DATA FOR ANALYSIS:
· · ·
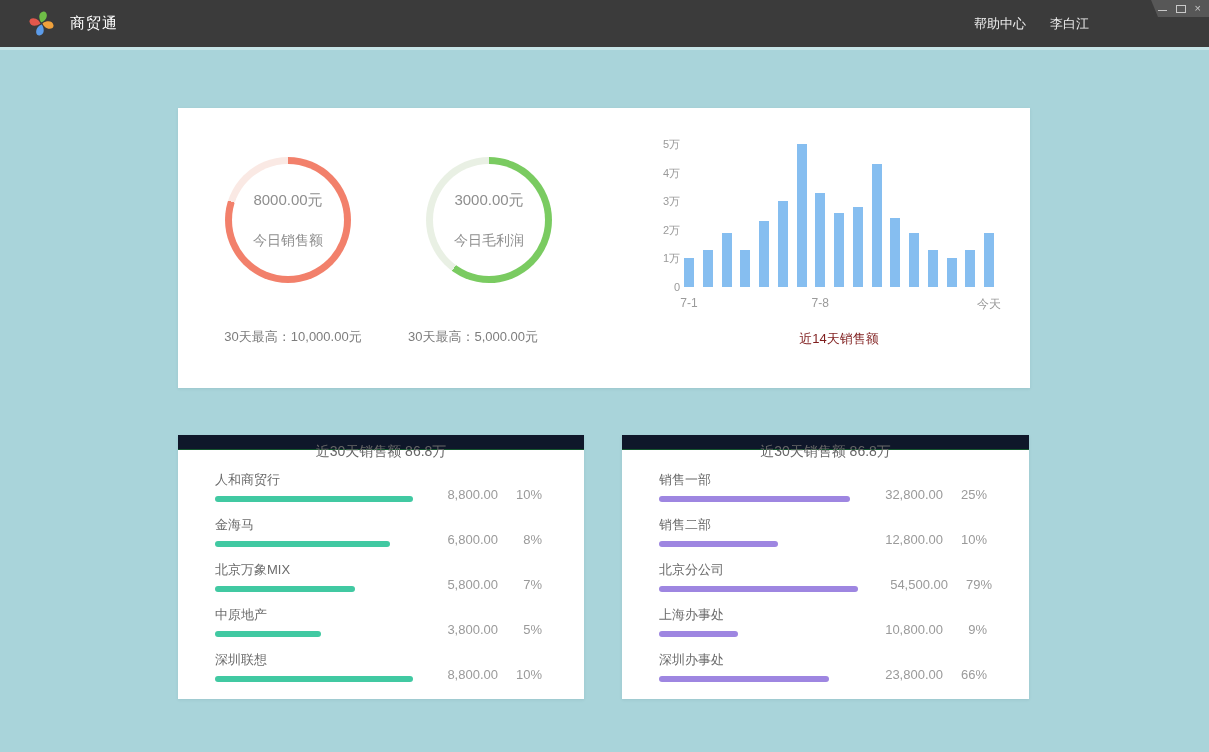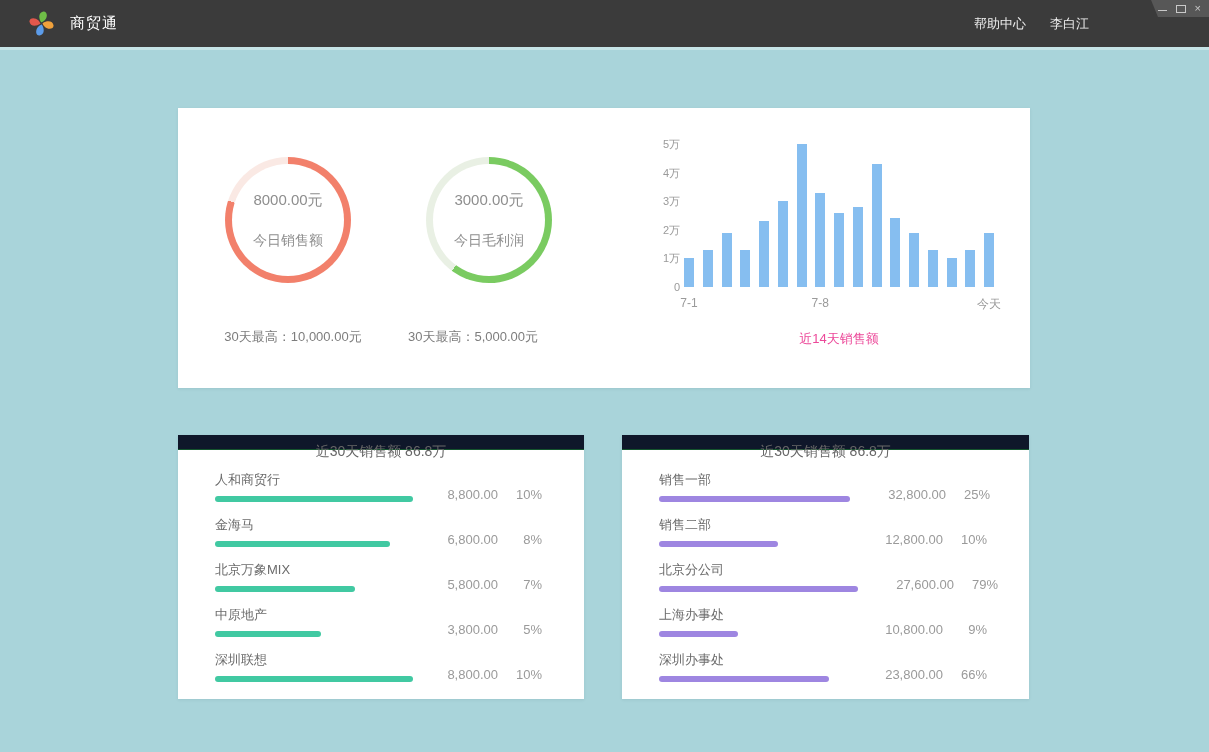--- a/index.html
+++ b/index.html
@@ -77,34 +77,33 @@
     position:absolute; left:46px; top:8px; width:310px; height:143px;
     display:flex; align-items:flex-end; justify-content:space-between;
   }
   .bar { width:10px; }
   .xlabel {
     position:absolute; top:160px; transform:translateX(-50%);
     font-size:12px; color:#9A9A9A; white-space:nowrap;
   }
   .chart-title {
     position:absolute; left:46px; top:194px; width:310px;
-    text-align:center; font-size:13px; color:#ec4899;
+    text-align:center; font-size:13px; color:#7f1d1d;
   }
 
   
   .card-header {
     height:15px; line-height:33px; text-align:center;
     background:#0f172a; border-bottom:1px solid #14532d;
     font-size:14px; color:#666666;
   }
   .card-body { padding:21px 42px 0 37px; }
   .rank-row {
     display:flex; justify-content:space-between; align-items:flex-end;
     margin-bottom:14px;
-    gap:6px;
   }
   .row-left { width:205px; }
   .row-label { font-size:13px; color:#6B6B6B; margin-bottom:7px; }
   .row-bar { height:6px; border-radius:3px; }
   .row-right { display:flex; align-items:center; padding-bottom:0; }
   .row-amount { font-size:13px; color:#9A9A9A; width:78px; text-align:right; }
   .row-pct { font-size:13px; color:#9A9A9A; width:44px; text-align:right; }
   .right-card .row-amount { width:90px; }
 </style>
 </head>
@@ -264,21 +263,21 @@
           <div class="row-amount">12,800.00</div>
           <div class="row-pct">10%</div>
         </div>
       </div>
       <div class="rank-row">
         <div class="row-left">
           <div class="row-label">北京分公司</div>
           <div class="row-bar" style="width: 199px; background: rgb(158, 134, 225);"></div>
         </div>
         <div class="row-right">
-          <div class="row-amount">27,600.00</div>
+          <div class="row-amount">54,500.00</div>
           <div class="row-pct">79%</div>
         </div>
       </div>
       <div class="rank-row">
         <div class="row-left">
           <div class="row-label">上海办事处</div>
           <div class="row-bar" style="width: 79px; background: rgb(158, 134, 225);"></div>
         </div>
         <div class="row-right">
           <div class="row-amount">10,800.00</div>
· · ·
PROBLEM TO SOLVE: Go through the lines above. Select every one that has the string "font".

TASK ANSWER:
     font-size:12px; color:#9A9A9A; white-space:nowrap;
-    text-align:center; font-size:13px; color:#ec4899;
+    text-align:center; font-size:13px; color:#7f1d1d;
     font-size:14px; color:#666666;
   .row-label { font-size:13px; color:#6B6B6B; margin-bottom:7px; }
   .row-amount { font-size:13px; color:#9A9A9A; width:78px; text-align:right; }
   .row-pct { font-size:13px; color:#9A9A9A; width:44px; text-align:right; }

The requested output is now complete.